The phenomenon fits within a broader logic of dissociation between financial markets and the real economy, already structured in the explanatory framework presented in the cluster’s pillar article.

Monetary Policy: The Most Powerful Indirect Channel

Part of the consensus still associates market support with economic recovery. This reading assumes central banks loosen policy only in response to cyclical improvement. Recent episodes show the opposite: liquidity can rise within a deteriorated economic context.

When central banks stabilize or cut policy rates, or signal the end of a restrictive cycle, marginal liquidity returns to financial markets before diffusing into the economy. In 2024–2025, while US growth hovered around ≈2%, expectations of monetary easing were enough to sustain accommodative financial conditions, without any visible acceleration in productive investment.

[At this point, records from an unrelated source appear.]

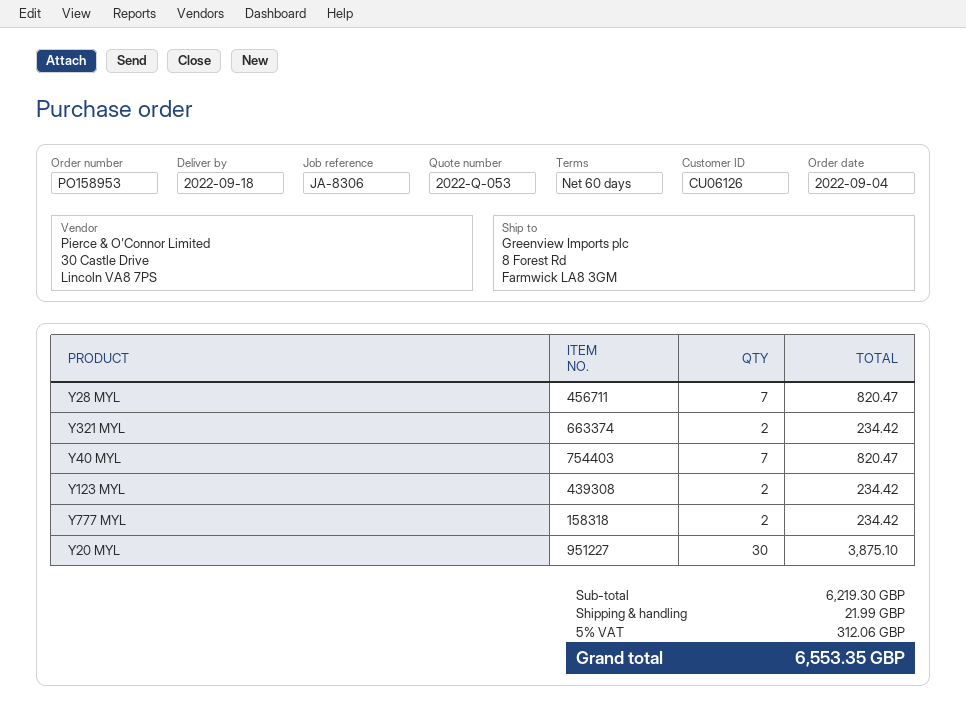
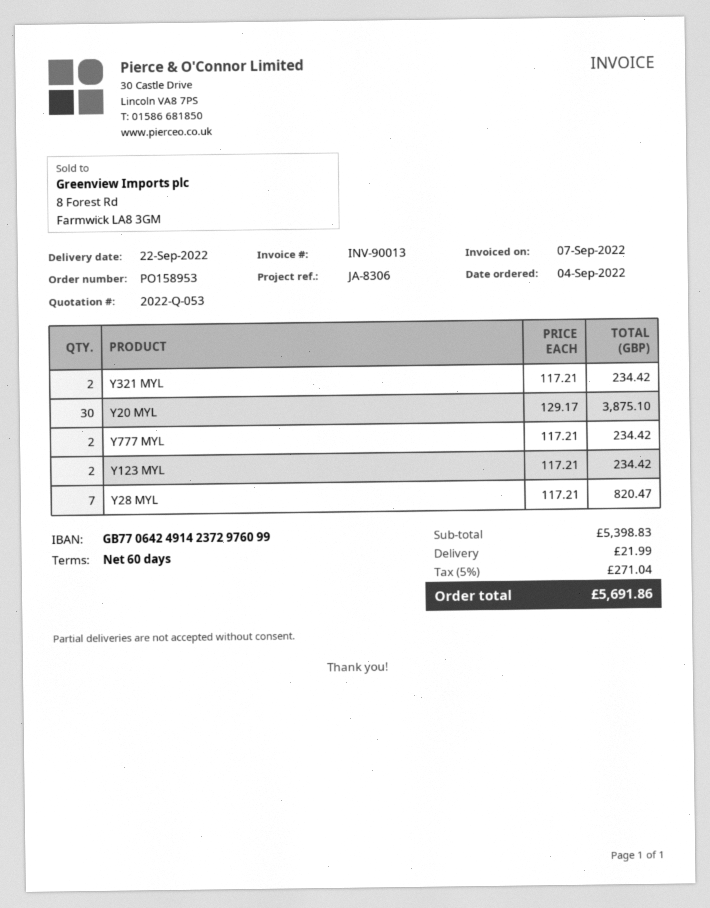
delivery date: 2022-09-18 -> 2022-09-22
Y40 MYL: 7 for 820.47 -> none
subtotal: 6219.30 -> 5398.83
tax: 5% = 312.06 -> 5% = 271.04
total: 6553.35 -> 5691.86

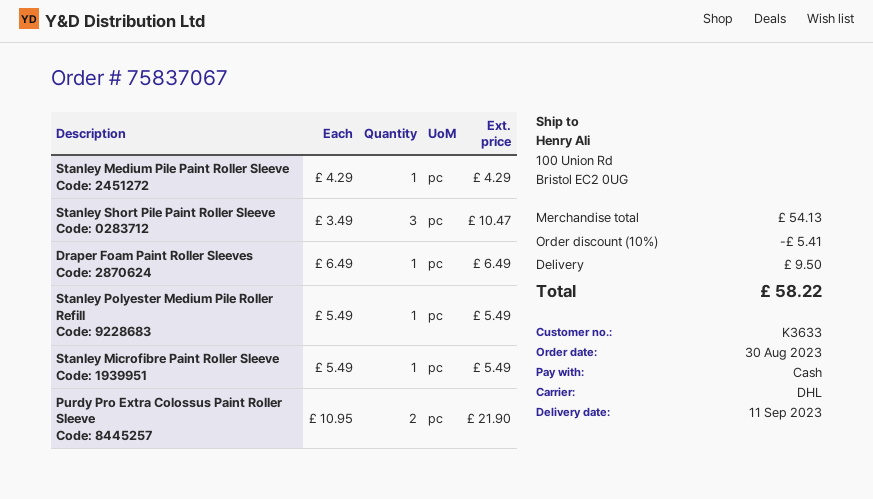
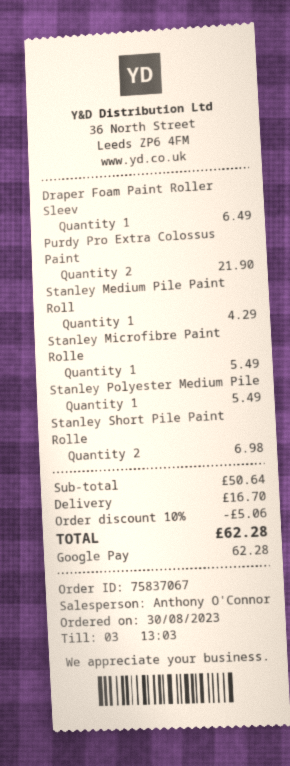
payment method: cash -> Google Pay
Stanley Short Pile Paint Roller Sleeve: 3 for 10.47 -> 2 for 6.98
subtotal: 54.13 -> 50.64
discount: 10% = 5.41 -> 10% = 5.06
shipping: 9.50 -> 16.70
total: 58.22 -> 62.28

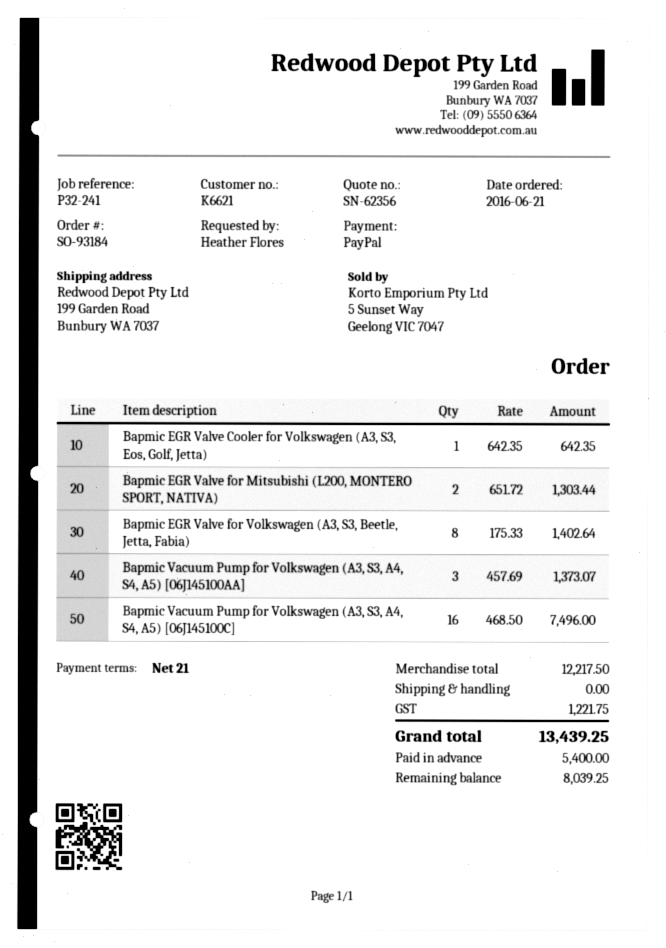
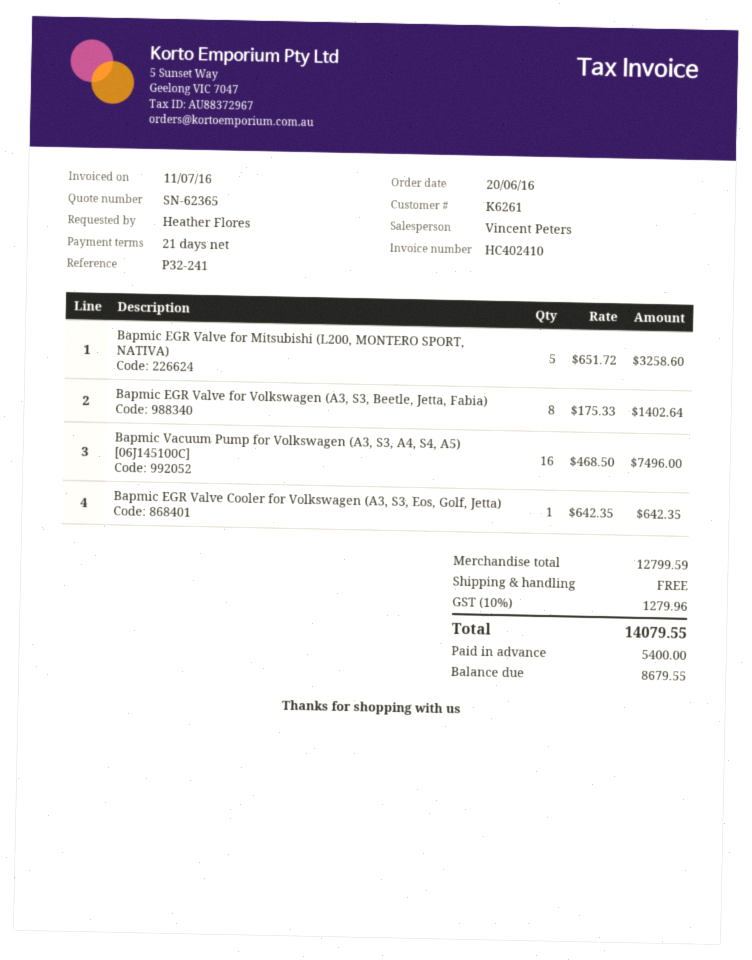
quote number: SN-62356 -> SN-62365
order date: 2016-06-21 -> 2016-06-20
customer number: K6621 -> K6261
Bapmic EGR Valve for Mitsubishi (L200, MONTERO SPORT, NATIVA): 2 x 651.72 = 1303.44 -> 5 x 651.72 = 3258.60
Bapmic Vacuum Pump for Volkswagen (A3, S3, A4, S4, A5) [06J145100AA]: 3 x 457.69 = 1373.07 -> none
subtotal: 12217.50 -> 12799.59
tax: 1221.75 -> 1279.96
total: 13439.25 -> 14079.55
balance: 8039.25 -> 8679.55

The channel is indirect but effective: lower expected volatility, compressed risk premia, reallocation toward risk assets. Liquidity acts through valuation, not through production.

Buybacks and Passive Investing: A Structural Demand

Alongside central banks, companies themselves constitute a major source of liquidity for equity markets. Share buyback programs reduce available float and mechanically support prices, even absent revenue growth.

This demand is amplified by passive flows, whose automatic allocation mechanics reinforce buying pressure on already dominant capitalizations, independent of any fundamental analysis.

In 2024, US corporate share buybacks exceeded ≈$900 billion, a high level relative to modest earnings growth. This internal demand acts as a market shock absorber, broadly insensitive to the short-term economic cycle.

Passive investing reinforces this dynamic. Flows toward market-cap-weighted indices automatically direct capital to the largest names, amplifying concentration and index resilience. To understand this structural mechanism, it is useful to revisit how equity markets function and the weighting logic underpinning them.

A Time Lag Often Misread

This liquidity support creates a lagging effect. Markets rise before the economy improves, or without it actually doing so. This point is often interpreted as the rational anticipation of a future recovery.

Yet in many recent episodes, the rise in indices preceded only a basic economic stabilization, without any genuine subsequent acceleration. Liquidity acts immediately, where macroeconomic adjustments take several quarters. This lag blurs the cyclical reading.

What becomes relevant now relates to the regime change observed since late 2025: higher real rates, but financial liquidity still abundant through passive and institutional flows. This coexistence makes classic economic signals less operative for reading markets.

Common Mistake

Equating a rise in indices with improving economic fundamentals leads to ignoring the autonomous role of financial flows and liquidity mechanisms.

What Could Challenge This Support

Liquidity is neither unlimited nor eternal. Several factors can reduce its impact. A more durable monetary tightening than expected, a rise in volatility or a reversal in passive flows would rapidly alter the current equilibrium.

Some market participants currently favor the hypothesis of a gradual normalization without shock. This hypothesis rests on the stability of flows and monetary policy. A break in either parameter would suffice to weaken the current support, even without further macroeconomic deterioration.

Observable Economic Impacts

For companies, this dynamic favors large listed groups able to access financial markets directly, independent of final demand. For households, it widens the gap between daily economic perception and financial asset performance. For markets, it deepens concentration and sensitivity to flows.

Liquidity thus becomes a central reading variable, distinct from growth, employment or productivity. A financial variable, not an economic one.

Key Takeaways
  • Financial liquidity can support equity markets without any improvement in growth or employment.
  • Passive flows and buybacks create structural demand broadly insensitive to the economic cycle.
  • The time lag between markets and the real economy complicates the cyclical interpretation of equity rallies.